Joseph P. Busch, Dist. Atty., Harry B. Sondheim and Daniel L. Bershin, Deputy Dist. Attys., for plaintiff and appellant.

MOSK, Justice.

Defendants Paul Shuey (Paul) and Vicki Shuey (Vicki) were charged in a three-count information with possession of marijuana (Health & Saf. Code, § 11530), possession of marijuana for sale (Health & Saf. Code, § 11530.5) and possession of amphetamines (Health & Saf. Code, § 11910).

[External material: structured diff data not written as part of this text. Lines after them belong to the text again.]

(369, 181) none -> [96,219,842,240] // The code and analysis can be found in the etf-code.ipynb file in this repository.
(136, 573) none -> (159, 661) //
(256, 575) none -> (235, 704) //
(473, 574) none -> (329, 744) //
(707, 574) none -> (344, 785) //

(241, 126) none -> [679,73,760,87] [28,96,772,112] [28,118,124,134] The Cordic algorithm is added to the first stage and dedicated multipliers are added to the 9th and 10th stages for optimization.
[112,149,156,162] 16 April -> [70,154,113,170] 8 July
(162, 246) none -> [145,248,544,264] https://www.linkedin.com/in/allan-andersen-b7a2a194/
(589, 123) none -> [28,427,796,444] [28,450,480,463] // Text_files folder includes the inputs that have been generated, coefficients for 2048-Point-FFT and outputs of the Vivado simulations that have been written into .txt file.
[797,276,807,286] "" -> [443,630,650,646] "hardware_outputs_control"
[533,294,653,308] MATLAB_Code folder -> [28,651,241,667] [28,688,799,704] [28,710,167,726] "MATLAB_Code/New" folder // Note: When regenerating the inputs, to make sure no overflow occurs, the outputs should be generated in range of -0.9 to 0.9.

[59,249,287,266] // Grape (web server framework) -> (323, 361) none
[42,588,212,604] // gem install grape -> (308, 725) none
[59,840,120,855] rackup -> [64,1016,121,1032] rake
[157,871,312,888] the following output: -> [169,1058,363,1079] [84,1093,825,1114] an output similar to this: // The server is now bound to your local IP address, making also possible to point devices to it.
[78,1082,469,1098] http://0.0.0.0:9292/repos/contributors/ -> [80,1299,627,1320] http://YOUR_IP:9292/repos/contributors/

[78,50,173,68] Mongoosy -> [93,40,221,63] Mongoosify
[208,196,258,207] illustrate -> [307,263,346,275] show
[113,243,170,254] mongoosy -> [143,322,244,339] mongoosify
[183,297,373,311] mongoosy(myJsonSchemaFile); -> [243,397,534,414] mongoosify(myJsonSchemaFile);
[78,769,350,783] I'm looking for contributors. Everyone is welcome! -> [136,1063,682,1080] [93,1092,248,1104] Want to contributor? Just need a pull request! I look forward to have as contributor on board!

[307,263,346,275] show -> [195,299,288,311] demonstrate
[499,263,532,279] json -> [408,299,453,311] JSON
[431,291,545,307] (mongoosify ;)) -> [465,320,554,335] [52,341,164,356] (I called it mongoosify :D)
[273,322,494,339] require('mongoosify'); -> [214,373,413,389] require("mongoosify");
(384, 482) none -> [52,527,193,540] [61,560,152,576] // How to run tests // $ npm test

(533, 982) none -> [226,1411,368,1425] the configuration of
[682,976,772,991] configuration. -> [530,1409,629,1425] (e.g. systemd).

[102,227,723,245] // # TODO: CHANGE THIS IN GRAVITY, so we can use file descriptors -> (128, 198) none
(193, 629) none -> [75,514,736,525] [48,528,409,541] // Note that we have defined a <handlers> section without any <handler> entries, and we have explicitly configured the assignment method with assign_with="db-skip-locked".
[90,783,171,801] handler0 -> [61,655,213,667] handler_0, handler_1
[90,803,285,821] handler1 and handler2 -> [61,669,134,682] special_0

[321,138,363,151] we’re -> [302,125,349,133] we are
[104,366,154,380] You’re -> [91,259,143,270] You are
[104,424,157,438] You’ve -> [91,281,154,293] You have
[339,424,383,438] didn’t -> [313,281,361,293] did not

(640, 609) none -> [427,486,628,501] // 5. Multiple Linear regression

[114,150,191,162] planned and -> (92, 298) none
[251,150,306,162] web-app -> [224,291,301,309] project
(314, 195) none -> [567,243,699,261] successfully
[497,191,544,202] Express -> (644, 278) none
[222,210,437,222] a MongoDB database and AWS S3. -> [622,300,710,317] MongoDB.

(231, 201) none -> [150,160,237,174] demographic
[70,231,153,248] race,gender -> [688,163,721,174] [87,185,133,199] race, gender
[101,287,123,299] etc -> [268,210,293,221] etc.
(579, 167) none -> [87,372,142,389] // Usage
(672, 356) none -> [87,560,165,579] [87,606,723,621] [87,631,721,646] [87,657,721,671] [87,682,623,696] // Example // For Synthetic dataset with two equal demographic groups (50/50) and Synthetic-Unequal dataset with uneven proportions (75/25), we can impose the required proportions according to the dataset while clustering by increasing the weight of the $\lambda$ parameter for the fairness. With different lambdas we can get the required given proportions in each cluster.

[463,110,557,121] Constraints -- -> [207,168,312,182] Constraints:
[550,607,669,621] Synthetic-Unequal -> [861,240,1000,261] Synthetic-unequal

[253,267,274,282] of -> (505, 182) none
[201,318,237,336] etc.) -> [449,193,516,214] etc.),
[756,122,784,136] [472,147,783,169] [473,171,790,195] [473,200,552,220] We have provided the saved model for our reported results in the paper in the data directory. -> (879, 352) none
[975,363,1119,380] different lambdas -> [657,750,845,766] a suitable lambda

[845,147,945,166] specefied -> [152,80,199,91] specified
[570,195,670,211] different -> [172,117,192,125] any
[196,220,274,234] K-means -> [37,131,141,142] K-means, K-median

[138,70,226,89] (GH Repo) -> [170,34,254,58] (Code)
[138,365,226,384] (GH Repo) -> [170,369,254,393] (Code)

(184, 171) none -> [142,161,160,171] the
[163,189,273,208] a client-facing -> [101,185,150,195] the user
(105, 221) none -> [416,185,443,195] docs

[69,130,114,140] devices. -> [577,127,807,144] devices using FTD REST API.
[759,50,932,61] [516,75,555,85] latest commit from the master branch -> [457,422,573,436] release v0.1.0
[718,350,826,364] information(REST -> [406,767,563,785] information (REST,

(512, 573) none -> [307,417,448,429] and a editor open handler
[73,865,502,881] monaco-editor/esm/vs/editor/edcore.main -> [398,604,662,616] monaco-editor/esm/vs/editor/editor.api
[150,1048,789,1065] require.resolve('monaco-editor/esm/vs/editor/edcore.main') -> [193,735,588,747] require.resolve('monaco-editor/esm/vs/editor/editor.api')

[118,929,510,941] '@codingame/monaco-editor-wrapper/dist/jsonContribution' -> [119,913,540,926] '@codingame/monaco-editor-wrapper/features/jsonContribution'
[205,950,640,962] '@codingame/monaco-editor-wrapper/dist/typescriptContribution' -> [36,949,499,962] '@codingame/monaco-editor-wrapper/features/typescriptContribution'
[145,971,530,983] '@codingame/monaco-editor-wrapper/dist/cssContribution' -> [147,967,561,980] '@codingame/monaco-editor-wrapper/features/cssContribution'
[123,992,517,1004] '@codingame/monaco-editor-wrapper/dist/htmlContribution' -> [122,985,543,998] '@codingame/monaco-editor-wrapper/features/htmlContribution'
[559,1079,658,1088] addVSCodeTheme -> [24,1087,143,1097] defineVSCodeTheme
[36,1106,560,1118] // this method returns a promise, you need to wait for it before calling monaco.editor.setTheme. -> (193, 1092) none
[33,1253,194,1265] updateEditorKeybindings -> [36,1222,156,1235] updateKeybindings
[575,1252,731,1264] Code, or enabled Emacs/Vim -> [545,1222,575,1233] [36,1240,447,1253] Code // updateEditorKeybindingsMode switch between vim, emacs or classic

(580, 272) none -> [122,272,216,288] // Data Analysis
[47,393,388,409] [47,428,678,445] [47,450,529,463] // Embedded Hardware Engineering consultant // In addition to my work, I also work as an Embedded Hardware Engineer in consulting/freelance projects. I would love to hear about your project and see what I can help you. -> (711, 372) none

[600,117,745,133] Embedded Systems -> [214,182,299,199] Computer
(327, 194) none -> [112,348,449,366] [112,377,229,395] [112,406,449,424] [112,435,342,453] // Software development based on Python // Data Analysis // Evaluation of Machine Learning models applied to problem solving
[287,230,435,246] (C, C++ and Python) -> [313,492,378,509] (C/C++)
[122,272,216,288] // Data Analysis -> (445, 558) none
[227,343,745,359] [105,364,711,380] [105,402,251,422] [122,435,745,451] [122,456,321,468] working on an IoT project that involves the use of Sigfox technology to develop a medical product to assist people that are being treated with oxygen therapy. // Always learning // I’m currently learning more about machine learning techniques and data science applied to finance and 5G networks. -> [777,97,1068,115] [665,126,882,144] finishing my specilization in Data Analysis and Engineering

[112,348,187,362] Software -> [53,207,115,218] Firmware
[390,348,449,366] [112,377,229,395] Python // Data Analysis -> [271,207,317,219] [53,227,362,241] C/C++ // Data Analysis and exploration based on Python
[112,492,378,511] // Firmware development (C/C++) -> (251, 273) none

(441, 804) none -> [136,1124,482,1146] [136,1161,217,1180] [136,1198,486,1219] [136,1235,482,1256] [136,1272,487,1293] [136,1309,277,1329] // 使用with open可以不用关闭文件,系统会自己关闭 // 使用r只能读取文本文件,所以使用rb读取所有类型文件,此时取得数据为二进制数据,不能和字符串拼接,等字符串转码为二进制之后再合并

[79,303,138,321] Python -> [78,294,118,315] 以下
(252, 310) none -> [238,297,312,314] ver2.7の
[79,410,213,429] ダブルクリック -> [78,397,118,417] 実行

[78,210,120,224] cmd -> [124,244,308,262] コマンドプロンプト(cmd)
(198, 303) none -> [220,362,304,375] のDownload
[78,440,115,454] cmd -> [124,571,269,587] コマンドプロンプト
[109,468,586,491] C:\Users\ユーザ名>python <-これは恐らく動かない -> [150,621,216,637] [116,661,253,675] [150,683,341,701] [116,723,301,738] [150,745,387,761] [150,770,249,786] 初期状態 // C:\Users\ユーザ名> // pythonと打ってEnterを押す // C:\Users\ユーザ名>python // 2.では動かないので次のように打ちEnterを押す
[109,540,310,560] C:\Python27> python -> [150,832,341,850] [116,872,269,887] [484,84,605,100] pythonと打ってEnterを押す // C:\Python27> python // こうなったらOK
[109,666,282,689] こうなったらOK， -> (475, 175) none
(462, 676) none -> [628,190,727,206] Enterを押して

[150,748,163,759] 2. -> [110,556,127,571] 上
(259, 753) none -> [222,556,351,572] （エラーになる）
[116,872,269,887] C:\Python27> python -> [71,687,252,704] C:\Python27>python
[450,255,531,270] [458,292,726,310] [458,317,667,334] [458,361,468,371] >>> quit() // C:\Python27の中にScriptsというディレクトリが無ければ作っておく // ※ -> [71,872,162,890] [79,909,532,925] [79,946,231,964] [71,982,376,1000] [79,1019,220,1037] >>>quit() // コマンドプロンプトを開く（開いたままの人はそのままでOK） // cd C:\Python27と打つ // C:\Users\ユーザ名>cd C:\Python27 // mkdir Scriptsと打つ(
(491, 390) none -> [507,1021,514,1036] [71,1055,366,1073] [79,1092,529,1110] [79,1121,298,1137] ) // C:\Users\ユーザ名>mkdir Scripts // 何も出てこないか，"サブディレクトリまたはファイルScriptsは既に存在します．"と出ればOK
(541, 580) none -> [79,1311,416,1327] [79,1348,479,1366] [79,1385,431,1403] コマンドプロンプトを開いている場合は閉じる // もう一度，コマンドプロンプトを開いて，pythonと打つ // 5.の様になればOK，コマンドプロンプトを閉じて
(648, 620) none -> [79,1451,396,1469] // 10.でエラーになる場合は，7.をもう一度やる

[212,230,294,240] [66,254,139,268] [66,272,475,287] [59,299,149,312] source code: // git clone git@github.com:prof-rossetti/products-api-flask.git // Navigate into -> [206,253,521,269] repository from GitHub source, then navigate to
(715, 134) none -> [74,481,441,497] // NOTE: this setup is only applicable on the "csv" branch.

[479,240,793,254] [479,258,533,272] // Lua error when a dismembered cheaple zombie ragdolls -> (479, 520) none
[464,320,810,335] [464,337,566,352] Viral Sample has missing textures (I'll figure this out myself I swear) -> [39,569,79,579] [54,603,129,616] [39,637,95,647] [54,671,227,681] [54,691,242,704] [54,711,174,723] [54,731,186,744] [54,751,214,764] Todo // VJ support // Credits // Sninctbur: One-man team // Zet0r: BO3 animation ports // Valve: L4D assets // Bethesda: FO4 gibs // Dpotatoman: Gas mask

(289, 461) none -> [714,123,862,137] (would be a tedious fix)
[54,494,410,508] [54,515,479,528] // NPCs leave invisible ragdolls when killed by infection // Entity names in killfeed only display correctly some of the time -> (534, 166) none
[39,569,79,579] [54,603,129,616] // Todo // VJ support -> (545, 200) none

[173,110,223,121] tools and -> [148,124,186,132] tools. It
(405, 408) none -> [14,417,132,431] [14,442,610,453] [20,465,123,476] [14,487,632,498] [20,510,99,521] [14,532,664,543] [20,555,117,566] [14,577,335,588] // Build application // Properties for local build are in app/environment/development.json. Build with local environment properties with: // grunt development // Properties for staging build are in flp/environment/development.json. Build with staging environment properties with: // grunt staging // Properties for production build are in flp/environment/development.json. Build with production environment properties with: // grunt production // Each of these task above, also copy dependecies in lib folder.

On December 27, 1971, Officer Fisk of the Los Angeles Police Department and two fellow officers went to defendants' home to investigate suspected narcotics activity. Five days earlier Fisk had been told by an unnamed informant that an individual named Paul had five 'lids' of marijuana at the Shuey address. The officer identified himself to Paul, revealed the purpose of his visit, and asked to be allowed to search the premises. Paul refused, and Fisk informed him the police would obtain a search warrant. Paul continued to withhold consent, and Fisk told him that until the warrant was obtained officers would enter the Shuey apartment and 'secure' the premises. Paul offered no physical resistance, and the officers immediately occupied the premises.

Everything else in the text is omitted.